PhonePe claimed that it had coined the distinctive “PhonePe” mark in September 2015 for its services and platform and that the “Pe” in the trademark was adopted as a unique source identifier that conferred inherent distinctiveness and was automatically entitled to protection as an essential feature of the “PhonePe” trademark.
PhonePe informed the court that it had issued a cease-and-desist notice on August 5, 2022 to the respondents. According to PhonePe, DigiPe in its reply had admitted to being aware about the existence of the mark and informed that they would amicably settle the issue but still dishonestly proceeded to file a trademark application for registration of “DigiPe”.
PhonePe further submitted that though DigiPe claimed to cater to merchant establishments, they had stated on their website that DigiPe catered to the needs of both merchants and customers.
On the other hand, DigiPe claimed that the marks “PhonePe” and “DigiPe” were dissimilar and to claim a trademark for a common mark was barred by Section 17 of the Trademarks Act 1999. It was also argued that the word “PhonePe” meant “on the phone” and was thus generic and not descriptive or had any distinctiveness.
DigiPe also submitted that PhonePe had admitted before the Delhi and Bombay High Courts that it was not the innovator of the mark and this fact had been suppressed before the single judge. It was submitted that the balance of convenience was in favor of the defendants as similarly placed defendants were not restrained on account of suppression and forum-shopping by the plaintiff. Further, since the suit itself was ready for trial, DigiPe prayed for the dismissal of the appeal.
The court noted that the suffix “Pe” used by PhonePe was not one of its kind and there were other trademarks in the market. Further, the court noted that while registering the trademark, PhonePe had taken a stand that the marks already existing were not similar to that of PhonePe since PhonePe’s mark, taken as a whole was distinct from such marks.

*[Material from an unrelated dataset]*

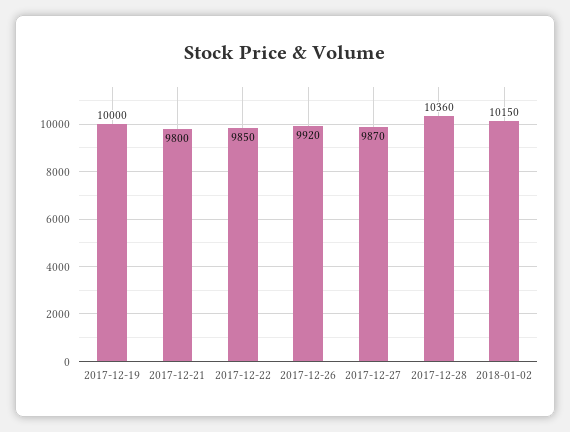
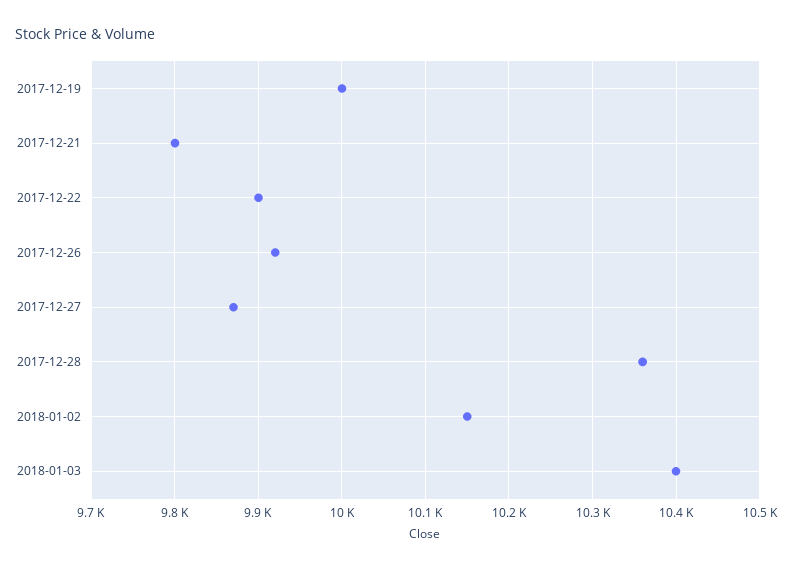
2017-12-22: 9850 -> 9900
2018-01-03: none -> 10400

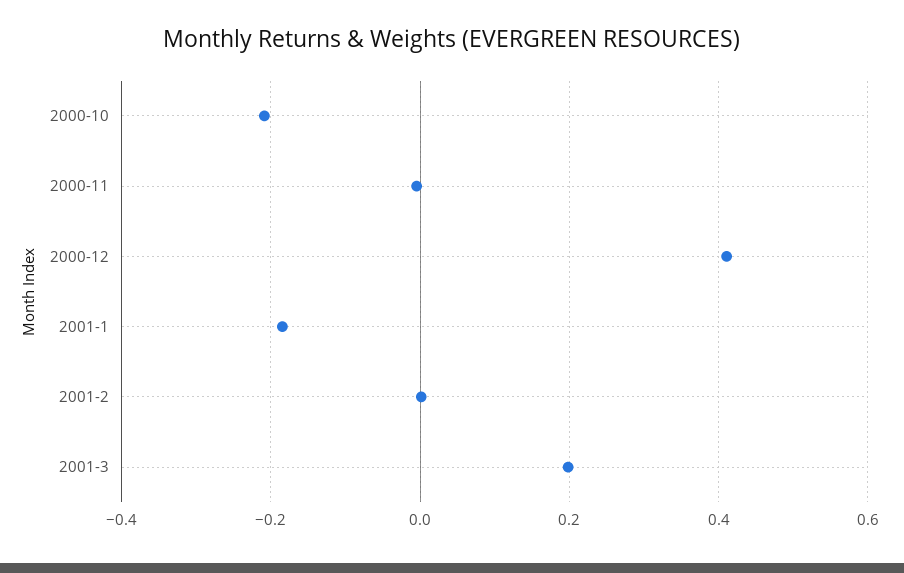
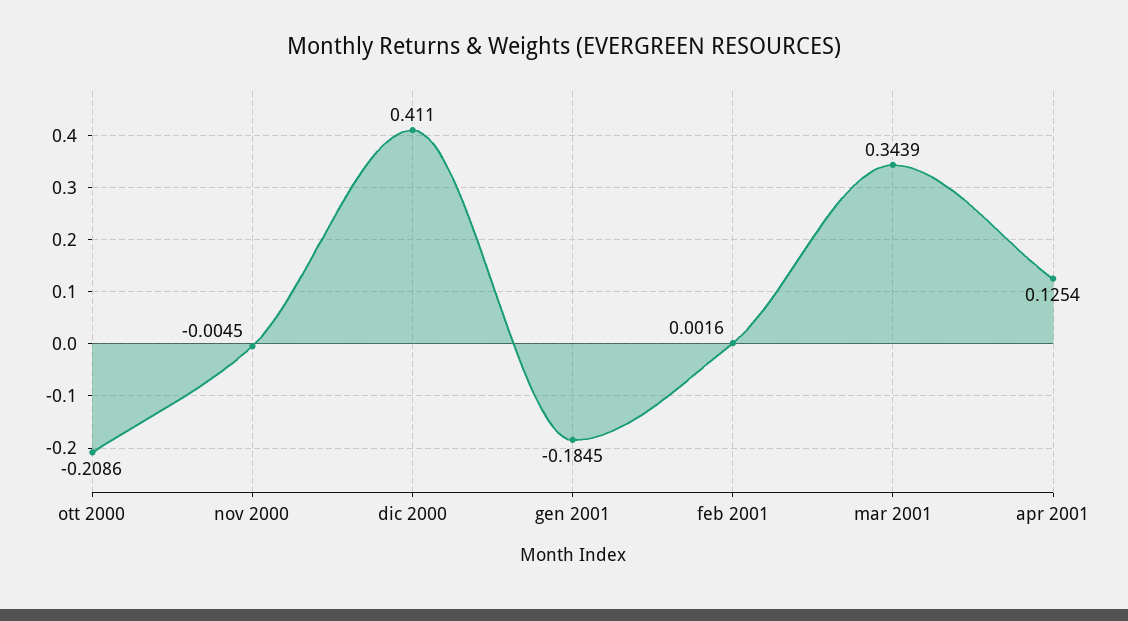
2001-3: 0.2 -> 0.3439
apr 2001: none -> 0.1254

The court also noted that the area of operation of both parties was different in that since PhonePe acted as a container for various payment instruments and provided services to businesses and merchants, DigiPe provided its facilities only to merchant establishments.
Thus, considering the facts of the case, the court did not find it fit to substitute the views of the single judge. Further, since the suit itself was ready for trial, the court opined that the parties could adduce their evidence before the court. The court also made it clear that the suit had to be decided based on evidence and the observations in the present matter were only prima facie and should not influence the judge.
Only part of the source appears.